The Transcendental and the Failure of Cosmology

The horizon cannot be comprised within the horizon … The ultimate measure cannot be measured; the boundary which delimits all things cannot itself be bounded by a still more distant limit …

Kilby, Karen (2005-04-19). The SPCK Introduction to Karl Rahner (SPCK Introductions) (Kindle Locations 356-358). SPCK. Kindle Edition.


The most fundamental issue with cosmology is that it uses a “barred” or “disavowed” transcendentalism that collapses into an impossible idealism.  The posited observer always implicitly ‘looks at’ reality as a whole without being part of it.  The ontological meaning of the transcendental is not that we somehow see beyond or from beyond the horizon, but that we cannot see except insofar as we recognize the horizon, and that we are always bounded within it.  The place of the One in later metaphysics (and its over-determination precisely in the metaphysics that founds modern science’s certainty on the mathematical) is barred but still necessary.  It can be replaced by the singularity, by some sort of pantheistic understanding of reality, or anything else, but structurally it has to be there or the models of cosmology fall apart.  Were cosmologists honest (firstly with themselves) they would need to use some term for the One, however that would bring the paradox at its base too close for comfort.

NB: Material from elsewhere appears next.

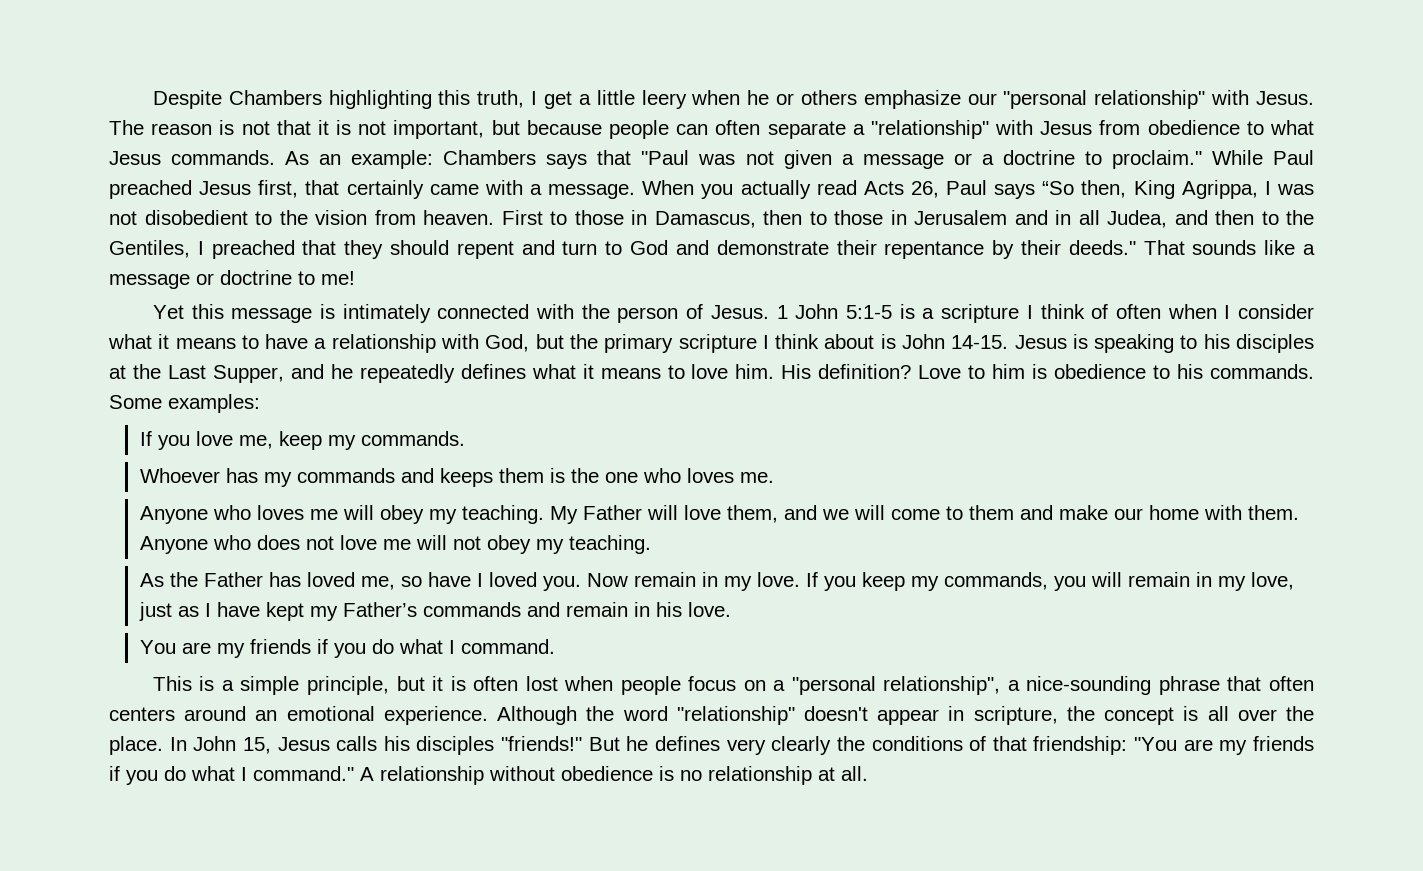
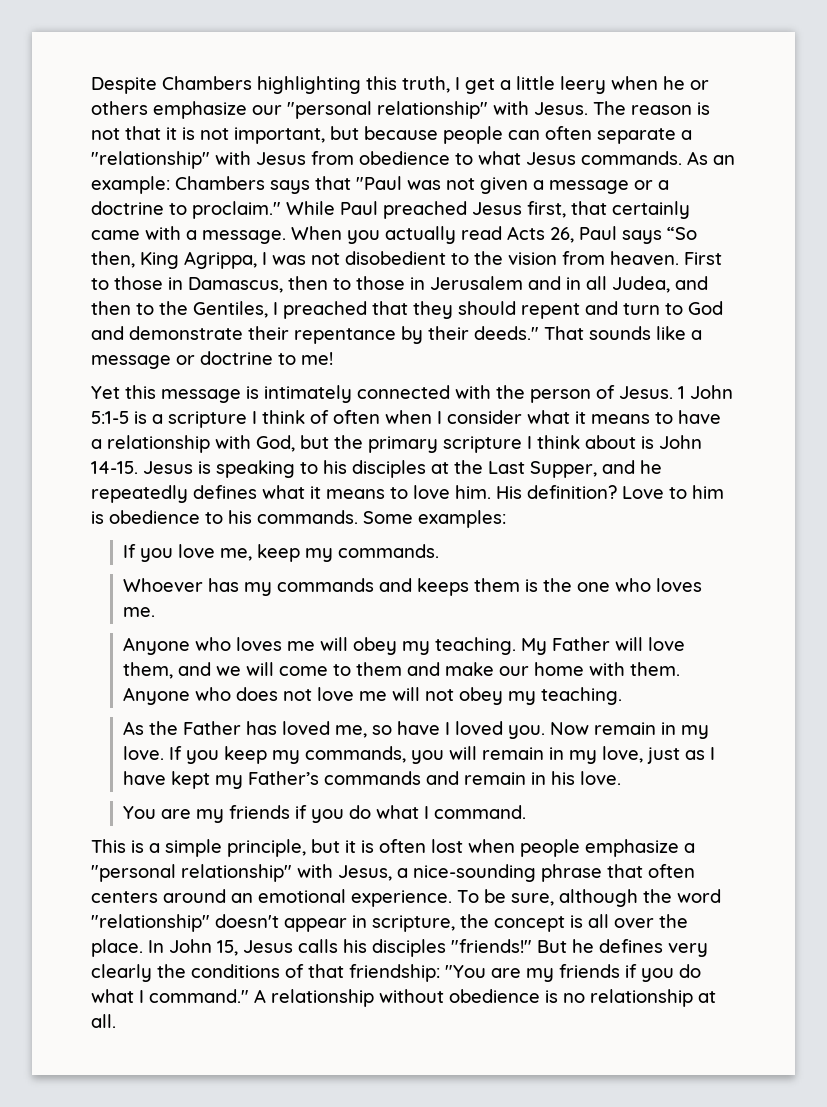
[688,676,1001,695] focus on a "personal relationship", -> [585,839,695,857] [91,864,392,882] emphasize a "personal relationship" with Jesus,
[497,706,578,725] Although -> [457,889,638,907] To be sure, although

Another way of putting it … metaphysical cosmology thinks the different as different from the other, but it doesn’t think difference as such.  In not doing so, neither its measuring apparatus (itself) nor what is to be measured (the other) are distinct and neither is determined, in which case neither can be determined, since an a priori determination of one is necessary in order to determine the other.